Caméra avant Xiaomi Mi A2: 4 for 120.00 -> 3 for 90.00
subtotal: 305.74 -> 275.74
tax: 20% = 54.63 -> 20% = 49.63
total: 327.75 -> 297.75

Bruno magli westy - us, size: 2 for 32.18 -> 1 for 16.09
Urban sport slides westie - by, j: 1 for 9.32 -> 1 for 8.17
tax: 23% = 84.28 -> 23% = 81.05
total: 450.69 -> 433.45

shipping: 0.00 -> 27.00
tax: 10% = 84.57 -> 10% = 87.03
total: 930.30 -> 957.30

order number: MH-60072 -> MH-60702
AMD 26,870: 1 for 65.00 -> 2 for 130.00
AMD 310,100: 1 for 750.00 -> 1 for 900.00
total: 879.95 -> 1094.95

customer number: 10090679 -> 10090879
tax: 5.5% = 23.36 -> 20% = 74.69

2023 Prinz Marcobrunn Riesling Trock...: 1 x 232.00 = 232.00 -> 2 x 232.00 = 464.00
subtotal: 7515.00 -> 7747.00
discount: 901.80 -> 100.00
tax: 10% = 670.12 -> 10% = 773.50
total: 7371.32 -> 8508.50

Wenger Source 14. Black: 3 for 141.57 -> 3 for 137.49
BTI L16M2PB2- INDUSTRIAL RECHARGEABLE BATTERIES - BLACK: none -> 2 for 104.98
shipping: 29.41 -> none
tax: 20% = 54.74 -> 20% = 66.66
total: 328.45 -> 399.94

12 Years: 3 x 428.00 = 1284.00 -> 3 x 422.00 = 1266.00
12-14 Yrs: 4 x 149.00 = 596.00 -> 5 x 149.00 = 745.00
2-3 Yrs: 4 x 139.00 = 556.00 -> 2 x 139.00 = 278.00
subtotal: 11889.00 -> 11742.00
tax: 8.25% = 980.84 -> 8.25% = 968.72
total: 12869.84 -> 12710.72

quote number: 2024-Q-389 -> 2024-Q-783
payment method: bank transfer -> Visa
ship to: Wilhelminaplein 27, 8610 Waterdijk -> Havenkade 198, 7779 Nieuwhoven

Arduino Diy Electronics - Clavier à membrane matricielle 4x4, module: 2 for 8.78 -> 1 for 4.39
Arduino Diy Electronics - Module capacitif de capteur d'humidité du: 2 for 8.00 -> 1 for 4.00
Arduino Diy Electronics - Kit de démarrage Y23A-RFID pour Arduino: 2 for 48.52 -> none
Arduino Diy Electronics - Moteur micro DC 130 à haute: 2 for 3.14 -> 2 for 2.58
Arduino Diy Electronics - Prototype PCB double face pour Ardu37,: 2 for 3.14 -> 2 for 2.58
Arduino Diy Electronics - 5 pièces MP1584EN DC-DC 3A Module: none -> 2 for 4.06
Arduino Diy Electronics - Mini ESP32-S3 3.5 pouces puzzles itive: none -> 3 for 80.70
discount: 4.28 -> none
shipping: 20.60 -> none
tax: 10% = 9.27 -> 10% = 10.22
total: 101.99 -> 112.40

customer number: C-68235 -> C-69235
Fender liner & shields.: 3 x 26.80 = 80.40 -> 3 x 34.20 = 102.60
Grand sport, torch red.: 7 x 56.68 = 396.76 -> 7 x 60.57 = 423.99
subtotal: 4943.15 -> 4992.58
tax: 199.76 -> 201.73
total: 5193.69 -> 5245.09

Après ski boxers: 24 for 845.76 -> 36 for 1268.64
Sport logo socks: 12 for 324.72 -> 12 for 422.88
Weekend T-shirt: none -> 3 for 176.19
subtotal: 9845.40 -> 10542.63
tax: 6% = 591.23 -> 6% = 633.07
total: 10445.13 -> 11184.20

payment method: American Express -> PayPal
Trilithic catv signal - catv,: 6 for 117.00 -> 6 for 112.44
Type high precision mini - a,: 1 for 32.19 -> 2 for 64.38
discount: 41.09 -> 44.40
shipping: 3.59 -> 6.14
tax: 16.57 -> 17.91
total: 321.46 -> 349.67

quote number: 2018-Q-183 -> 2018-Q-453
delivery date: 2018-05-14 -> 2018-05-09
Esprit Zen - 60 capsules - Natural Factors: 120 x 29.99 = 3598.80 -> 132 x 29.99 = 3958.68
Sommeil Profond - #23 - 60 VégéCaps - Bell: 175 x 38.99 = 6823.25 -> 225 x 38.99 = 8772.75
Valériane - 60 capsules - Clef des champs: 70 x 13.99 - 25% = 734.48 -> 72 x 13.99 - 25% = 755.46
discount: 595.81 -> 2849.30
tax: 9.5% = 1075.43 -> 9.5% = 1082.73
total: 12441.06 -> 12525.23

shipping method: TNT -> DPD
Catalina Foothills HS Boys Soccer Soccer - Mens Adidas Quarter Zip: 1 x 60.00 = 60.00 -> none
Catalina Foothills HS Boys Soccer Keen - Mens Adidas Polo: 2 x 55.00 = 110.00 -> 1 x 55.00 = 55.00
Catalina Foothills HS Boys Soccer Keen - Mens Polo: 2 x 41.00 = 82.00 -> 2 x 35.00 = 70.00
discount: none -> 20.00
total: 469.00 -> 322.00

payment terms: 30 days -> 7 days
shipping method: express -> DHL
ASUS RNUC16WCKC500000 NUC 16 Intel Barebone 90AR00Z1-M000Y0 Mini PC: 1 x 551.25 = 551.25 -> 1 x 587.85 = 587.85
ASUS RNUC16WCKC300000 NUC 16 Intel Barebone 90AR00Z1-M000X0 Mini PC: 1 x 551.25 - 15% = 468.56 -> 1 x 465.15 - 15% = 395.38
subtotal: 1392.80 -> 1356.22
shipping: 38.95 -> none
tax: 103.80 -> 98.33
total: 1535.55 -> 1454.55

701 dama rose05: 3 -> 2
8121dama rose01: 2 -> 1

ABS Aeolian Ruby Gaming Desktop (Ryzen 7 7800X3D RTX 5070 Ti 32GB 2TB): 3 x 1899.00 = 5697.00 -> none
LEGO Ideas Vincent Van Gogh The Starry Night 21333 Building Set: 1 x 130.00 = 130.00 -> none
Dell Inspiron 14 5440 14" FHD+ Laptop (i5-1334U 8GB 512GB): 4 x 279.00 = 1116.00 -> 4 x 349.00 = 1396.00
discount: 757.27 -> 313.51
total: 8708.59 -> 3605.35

# [WHAT IS REQUIRED]
The entries above are to be restated word for word.

# [RESPONSE TO THE TASK]
Caméra avant Xiaomi Mi A2: 4 for 120.00 -> 3 for 90.00
subtotal: 305.74 -> 275.74
tax: 20% = 54.63 -> 20% = 49.63
total: 327.75 -> 297.75

Bruno magli westy - us, size: 2 for 32.18 -> 1 for 16.09
Urban sport slides westie - by, j: 1 for 9.32 -> 1 for 8.17
tax: 23% = 84.28 -> 23% = 81.05
total: 450.69 -> 433.45

shipping: 0.00 -> 27.00
tax: 10% = 84.57 -> 10% = 87.03
total: 930.30 -> 957.30

order number: MH-60072 -> MH-60702
AMD 26,870: 1 for 65.00 -> 2 for 130.00
AMD 310,100: 1 for 750.00 -> 1 for 900.00
total: 879.95 -> 1094.95

customer number: 10090679 -> 10090879
tax: 5.5% = 23.36 -> 20% = 74.69

2023 Prinz Marcobrunn Riesling Trock...: 1 x 232.00 = 232.00 -> 2 x 232.00 = 464.00
subtotal: 7515.00 -> 7747.00
discount: 901.80 -> 100.00
tax: 10% = 670.12 -> 10% = 773.50
total: 7371.32 -> 8508.50

Wenger Source 14. Black: 3 for 141.57 -> 3 for 137.49
BTI L16M2PB2- INDUSTRIAL RECHARGEABLE BATTERIES - BLACK: none -> 2 for 104.98
shipping: 29.41 -> none
tax: 20% = 54.74 -> 20% = 66.66
total: 328.45 -> 399.94

12 Years: 3 x 428.00 = 1284.00 -> 3 x 422.00 = 1266.00
12-14 Yrs: 4 x 149.00 = 596.00 -> 5 x 149.00 = 745.00
2-3 Yrs: 4 x 139.00 = 556.00 -> 2 x 139.00 = 278.00
subtotal: 11889.00 -> 11742.00
tax: 8.25% = 980.84 -> 8.25% = 968.72
total: 12869.84 -> 12710.72

quote number: 2024-Q-389 -> 2024-Q-783
payment method: bank transfer -> Visa
ship to: Wilhelminaplein 27, 8610 Waterdijk -> Havenkade 198, 7779 Nieuwhoven

Arduino Diy Electronics - Clavier à membrane matricielle 4x4, module: 2 for 8.78 -> 1 for 4.39
Arduino Diy Electronics - Module capacitif de capteur d'humidité du: 2 for 8.00 -> 1 for 4.00
Arduino Diy Electronics - Kit de démarrage Y23A-RFID pour Arduino: 2 for 48.52 -> none
Arduino Diy Electronics - Moteur micro DC 130 à haute: 2 for 3.14 -> 2 for 2.58
Arduino Diy Electronics - Prototype PCB double face pour Ardu37,: 2 for 3.14 -> 2 for 2.58
Arduino Diy Electronics - 5 pièces MP1584EN DC-DC 3A Module: none -> 2 for 4.06
Arduino Diy Electronics - Mini ESP32-S3 3.5 pouces puzzles itive: none -> 3 for 80.70
discount: 4.28 -> none
shipping: 20.60 -> none
tax: 10% = 9.27 -> 10% = 10.22
total: 101.99 -> 112.40

customer number: C-68235 -> C-69235
Fender liner & shields.: 3 x 26.80 = 80.40 -> 3 x 34.20 = 102.60
Grand sport, torch red.: 7 x 56.68 = 396.76 -> 7 x 60.57 = 423.99
subtotal: 4943.15 -> 4992.58
tax: 199.76 -> 201.73
total: 5193.69 -> 5245.09

Après ski boxers: 24 for 845.76 -> 36 for 1268.64
Sport logo socks: 12 for 324.72 -> 12 for 422.88
Weekend T-shirt: none -> 3 for 176.19
subtotal: 9845.40 -> 10542.63
tax: 6% = 591.23 -> 6% = 633.07
total: 10445.13 -> 11184.20

payment method: American Express -> PayPal
Trilithic catv signal - catv,: 6 for 117.00 -> 6 for 112.44
Type high precision mini - a,: 1 for 32.19 -> 2 for 64.38
discount: 41.09 -> 44.40
shipping: 3.59 -> 6.14
tax: 16.57 -> 17.91
total: 321.46 -> 349.67

quote number: 2018-Q-183 -> 2018-Q-453
delivery date: 2018-05-14 -> 2018-05-09
Esprit Zen - 60 capsules - Natural Factors: 120 x 29.99 = 3598.80 -> 132 x 29.99 = 3958.68
Sommeil Profond - #23 - 60 VégéCaps - Bell: 175 x 38.99 = 6823.25 -> 225 x 38.99 = 8772.75
Valériane - 60 capsules - Clef des champs: 70 x 13.99 - 25% = 734.48 -> 72 x 13.99 - 25% = 755.46
discount: 595.81 -> 2849.30
tax: 9.5% = 1075.43 -> 9.5% = 1082.73
total: 12441.06 -> 12525.23

shipping method: TNT -> DPD
Catalina Foothills HS Boys Soccer Soccer - Mens Adidas Quarter Zip: 1 x 60.00 = 60.00 -> none
Catalina Foothills HS Boys Soccer Keen - Mens Adidas Polo: 2 x 55.00 = 110.00 -> 1 x 55.00 = 55.00
Catalina Foothills HS Boys Soccer Keen - Mens Polo: 2 x 41.00 = 82.00 -> 2 x 35.00 = 70.00
discount: none -> 20.00
total: 469.00 -> 322.00

payment terms: 30 days -> 7 days
shipping method: express -> DHL
ASUS RNUC16WCKC500000 NUC 16 Intel Barebone 90AR00Z1-M000Y0 Mini PC: 1 x 551.25 = 551.25 -> 1 x 587.85 = 587.85
ASUS RNUC16WCKC300000 NUC 16 Intel Barebone 90AR00Z1-M000X0 Mini PC: 1 x 551.25 - 15% = 468.56 -> 1 x 465.15 - 15% = 395.38
subtotal: 1392.80 -> 1356.22
shipping: 38.95 -> none
tax: 103.80 -> 98.33
total: 1535.55 -> 1454.55

701 dama rose05: 3 -> 2
8121dama rose01: 2 -> 1

ABS Aeolian Ruby Gaming Desktop (Ryzen 7 7800X3D RTX 5070 Ti 32GB 2TB): 3 x 1899.00 = 5697.00 -> none
LEGO Ideas Vincent Van Gogh The Starry Night 21333 Building Set: 1 x 130.00 = 130.00 -> none
Dell Inspiron 14 5440 14" FHD+ Laptop (i5-1334U 8GB 512GB): 4 x 279.00 = 1116.00 -> 4 x 349.00 = 1396.00
discount: 757.27 -> 313.51
total: 8708.59 -> 3605.35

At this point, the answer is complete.